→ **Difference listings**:
---------------

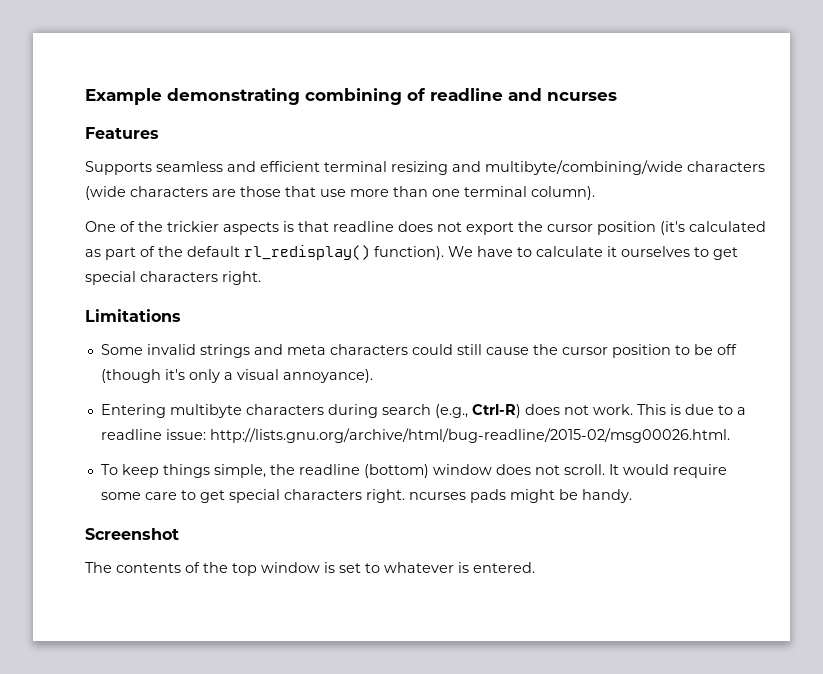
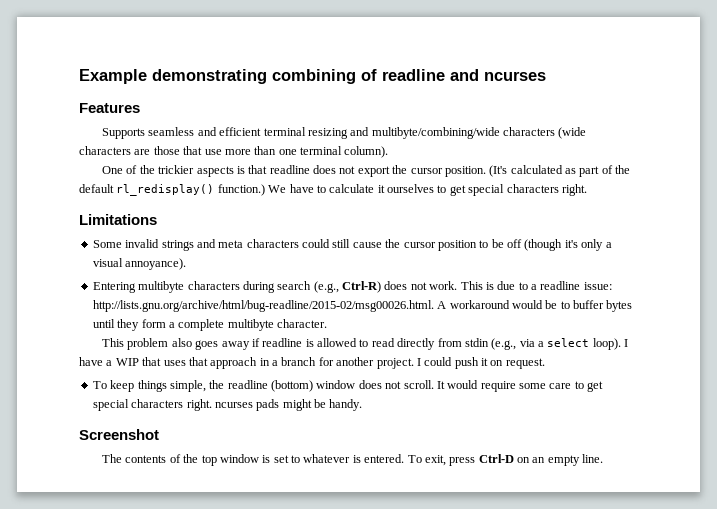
[597,221,685,235] position (it's -> [444,165,508,177] position. (It's
[374,246,444,260] function). -> [217,184,265,196] function.)
(730, 435) none -> [437,300,633,312] [92,319,327,331] [102,338,629,350] [79,357,545,369] A workaround would be to buffer bytes until they form a complete multibyte character. // This problem also goes away if readline is allowed to read directly from stdin (e.g., via a select loop). I have a WIP that uses that approach in a branch for another project. I could push it on request.
(535, 567) none -> [407,454,604,466] To exit, press Ctrl-D on an empty line.

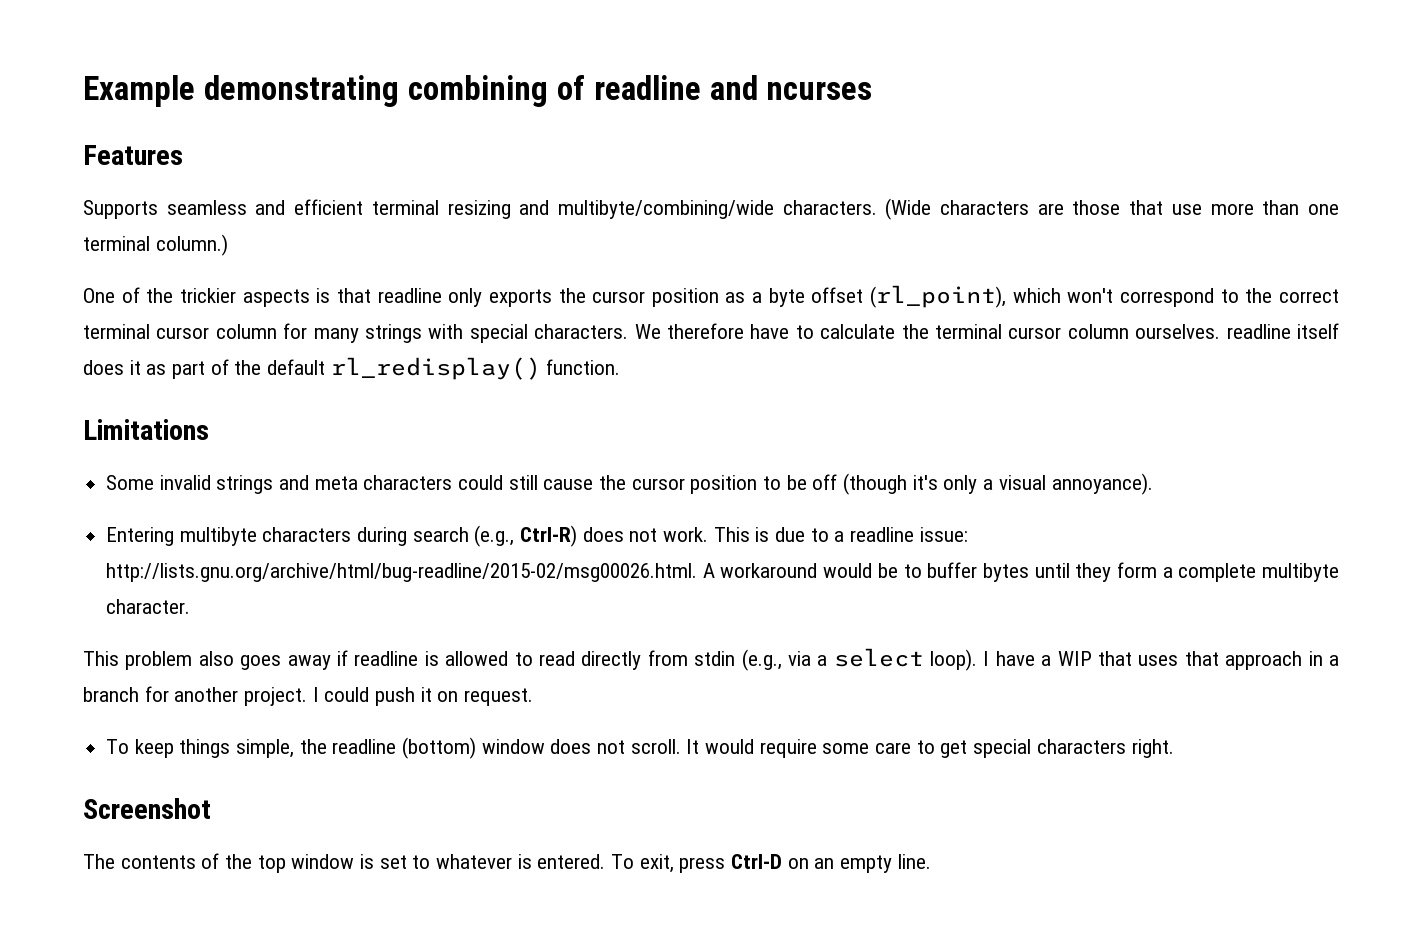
[503,127,587,139] characters (wide -> [782,198,932,220] characters. (Wide
[344,146,389,158] column). -> [155,234,228,256] column.)
[313,165,563,177] does not export the cursor position. (It's calculated -> [448,285,1340,308] [83,323,1339,343] [83,360,141,375] only exports the cursor position as a byte offset (rl_point), which won't correspond to the correct terminal cursor column for many strings with special characters. We therefore have to calculate the terminal cursor column ourselves. readline itself does it
[217,184,587,196] function.) We have to calculate it ourselves to get special characters right. -> [546,359,621,375] function.
[214,399,363,411] ncurses pads might be handy. -> (1174, 748) none

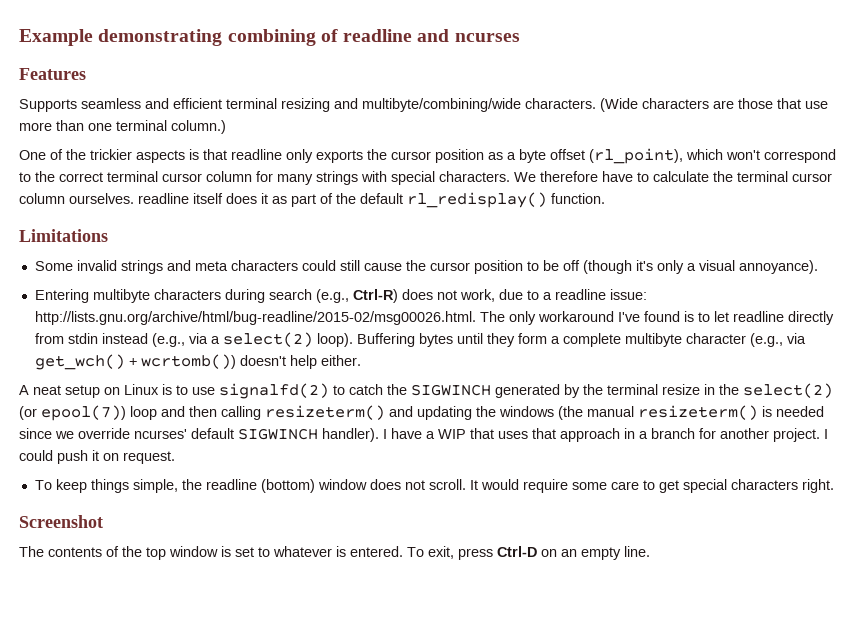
[663,527,770,542] work. This is -> [459,289,495,302] work,
[702,562,978,578] A workaround would be to buffer -> [479,311,834,325] [34,332,415,347] The only workaround I've found is to let readline directly from stdin instead (e.g., via a select(2) loop). Buffering
[106,599,191,614] [83,648,978,671] character. // This problem also goes away if readline is allowed to read directly from stdin (e.g., via a select loop). -> [685,333,806,347] [34,354,361,370] [19,383,833,399] [19,405,824,421] [19,428,379,442] character (e.g., via get_wch() + wcrtomb()) doesn't help either. // A neat setup on Linux is to use signalfd(2) to catch the SIGWINCH generated by the terminal resize in the select(2) (or epool(7)) loop and then calling resizeterm() and updating the windows (the manual resizeterm() is needed since we override ncurses' default SIGWINCH handler).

---------------

→ **EXERCISE BRIEF**:
Among the records above, extract exactly the lines from the line with "[313,165,563,177] does not" to the line with "[217,184,587,196] function.) We", both lines included, and leave out the rest.

→ **RESPONSE TO THE EXERCISE**:
[313,165,563,177] does not export the cursor position. (It's calculated -> [448,285,1340,308] [83,323,1339,343] [83,360,141,375] only exports the cursor position as a byte offset (rl_point), which won't correspond to the correct terminal cursor column for many strings with special characters. We therefore have to calculate the terminal cursor column ourselves. readline itself does it
[217,184,587,196] function.) We have to calculate it ourselves to get special characters right. -> [546,359,621,375] function.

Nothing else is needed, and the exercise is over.